Frustré par son rôle dans la campagne de guerre, Basilone demande à retrouver le corps de l’armée pour former les futures troupes. Transféré à Camp Pendleton, il fait la connaissance d’une femme Marine, Lena Riggi.

Grâce à Clint Eastwood et son Letters from Iwo Jima, cette bataille de la guerre du Pacifique est véritablement connue du grand public, au minimum de nom. Seulement, ni Eugene Sledge, ni Robert Leckie n’y ont participé.  Le premier est passé de Peleliu à Okinawa, tandis que le second ayant été blessé à Peleliu, il fut évacué – comme on l’a vu – et son implication au combat s’arrêta là.

Il nous reste alors Basilone pour offrir un aperçu de cette bataille. Celle-ci ne va pas occuper beaucoup de temps dans l’épisode, car c’est là-bas que le sergent va trouver la mort, et ce, rapidement. Ce qui fait que l’histoire va se concentrer sur l’avant ou comment le militaire va finir par retrouver la route du champ de bataille pour y laisser la vie.

Cela crée une drôle de sensation. Après trois épisodes à Peleliu, cette huitième partie se déroule principalement sur le sol américain. Il y a une propreté perturbante et une atmosphère radicalement différente. Surtout, cela tend à faire ressortir le peu d’utilité qu’ont eue les scènes précédentes avec Basilone.

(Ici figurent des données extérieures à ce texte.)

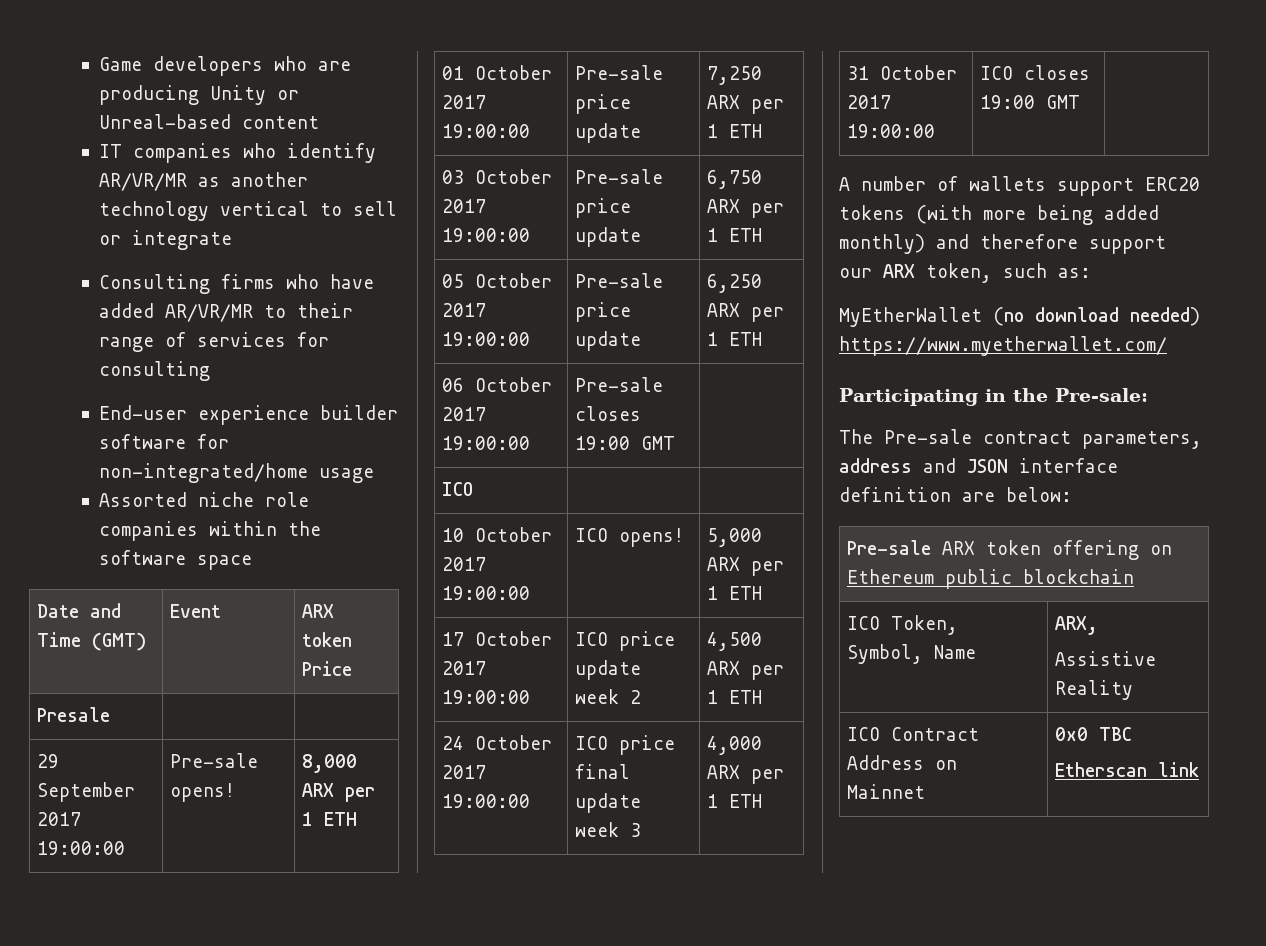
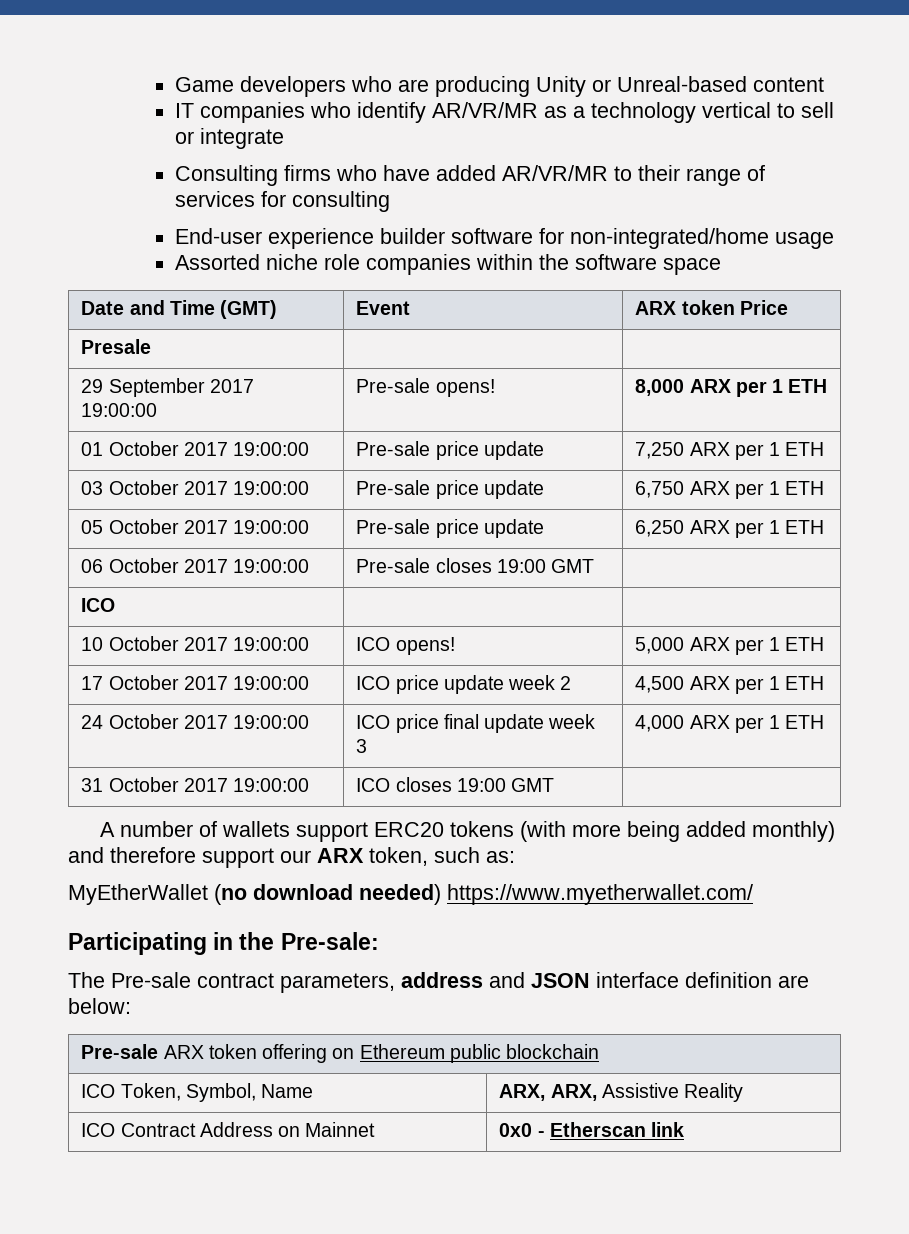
- IT companies who identify AR/VR/MR as another technology vertical to sell or integrate
+ IT companies who identify AR/VR/MR as a technology vertical to sell or integrate
- ICO Token, Symbol, Name | ARX,
- Assistive Reality
+ ICO Token, Symbol, Name | ARX, ARX, Assistive Reality
- ICO Contract Address on Mainnet | 0x0 TBC
- Etherscan link
+ ICO Contract Address on Mainnet | 0x0 - Etherscan link

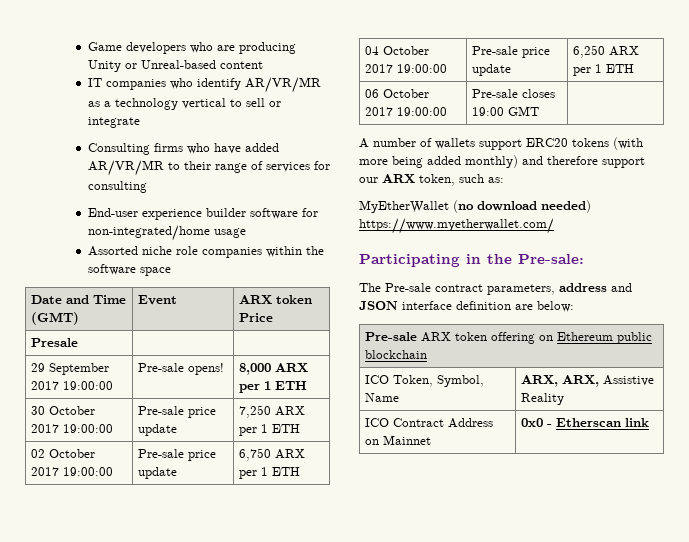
- 01 October 2017 19:00:00 | Pre-sale price update | 7,250 ARX per 1 ETH
+ 30 October 2017 19:00:00 | Pre-sale price update | 7,250 ARX per 1 ETH
- 03 October 2017 19:00:00 | Pre-sale price update | 6,750 ARX per 1 ETH
+ 02 October 2017 19:00:00 | Pre-sale price update | 6,750 ARX per 1 ETH
- 05 October 2017 19:00:00 | Pre-sale price update | 6,250 ARX per 1 ETH
+ 04 October 2017 19:00:00 | Pre-sale price update | 6,250 ARX per 1 ETH
- ICO | |
- 10 October 2017 19:00:00 | ICO opens! | 5,000 ARX per 1 ETH
- 17 October 2017 19:00:00 | ICO price update week 2 | 4,500 ARX per 1 ETH
- 24 October 2017 19:00:00 | ICO price final update week 3 | 4,000 ARX per 1 ETH
- 31 October 2017 19:00:00 | ICO closes 19:00 GMT |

Les petits bouts mis dans chaque épisode avaient clairement pour vocation de nous tenir au courant sur l’évolution temporelle et psychologique du personnage, mais à l’arrivée, tout ceci se révèle presque anecdotique et beaucoup trop dispensable. Certes, elle facilite la compréhension de John, mais sans elles, il était aisé d’en venir aux mêmes conclusions.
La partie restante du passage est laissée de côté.